In December 2001, Curtis Orloff was working on a drilling rig in the Quatif Field in Saudi Arabia. He was an employee of Halliburton Energy Services, Inc. Orloff was severely hurt when a drill collar fell off a forklift onto his leg. After his injury, he returned to the United States, where he lives in Louisiana.

Orloff sued Saipem, Inc., a Texas corporation, on the theory that it was responsible through its being owned by Saipem S.p.A., an Italian corporation. The Saipem companies involved are:

Saipem Italy. Saipem S.p.A. of Milan, Italy, is an industrial concern that operates directly and through subsidiaries and joint ventures.
Saipem India.

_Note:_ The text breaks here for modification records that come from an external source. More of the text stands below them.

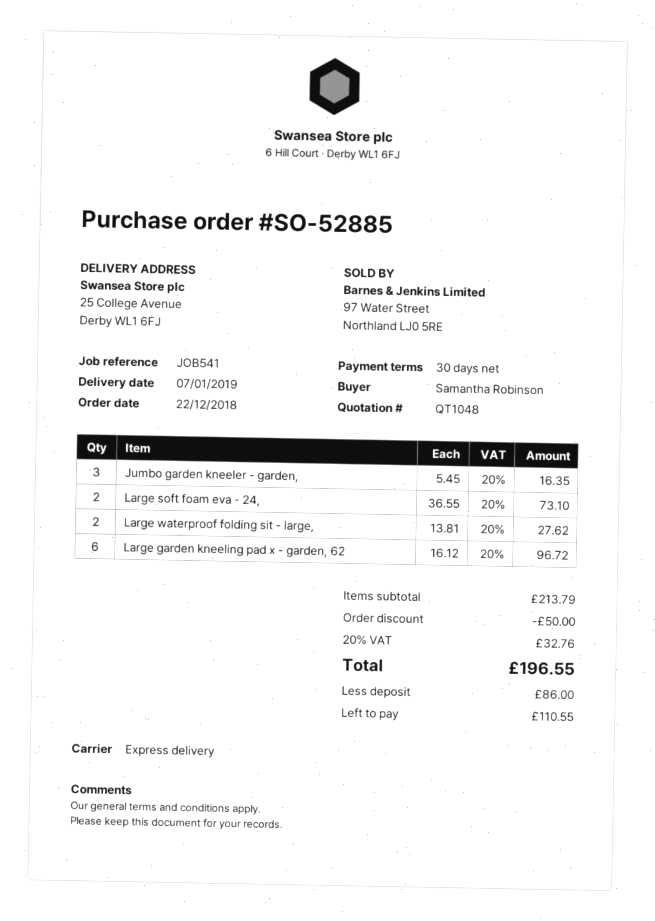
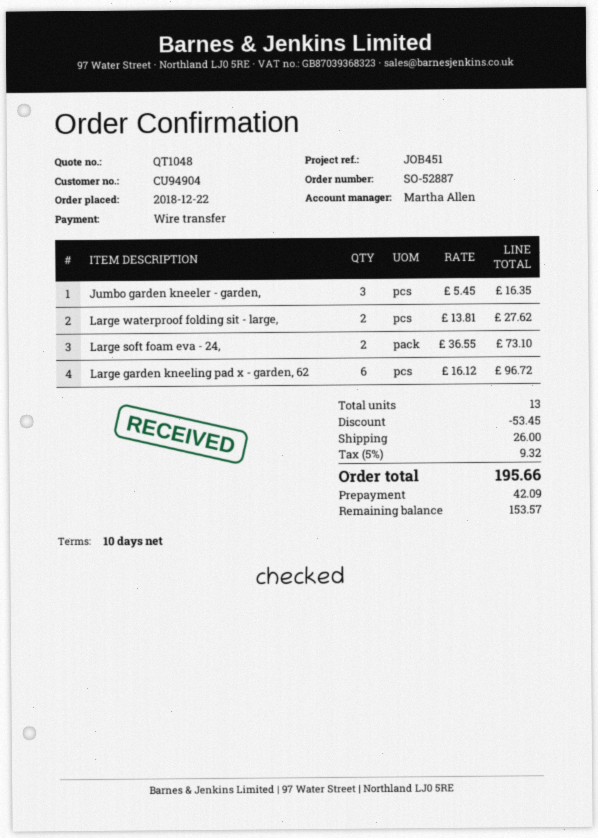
order number: SO-52885 -> SO-52887
payment terms: 30 days -> 10 days
reference: JOB541 -> JOB451
discount: 50.00 -> 53.45
shipping: none -> 26.00
tax: 20% = 32.76 -> 5% = 9.32
total: 196.55 -> 195.66
deposit: 86.00 -> 42.09
balance: 110.55 -> 153.57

Saipem Aban Drilling Co., (Saipem Drilling), an Indian corporation owned in part by Saipem Italy. It owned the drilling rig.
Saipem Saudi. Saipem Italy through Saipem International owns 60% of Saudi Arabian Saipem, Limited, its subsidiary for operations in the Kingdom of Saudi Arbia. It was drilling the well.
Saipem Texas. Saipem, Inc., is a Texas corporation in Houston, owned by Saipem Italy through Saipem International B.V. and through Sonsub Inc., with other subsidiaries.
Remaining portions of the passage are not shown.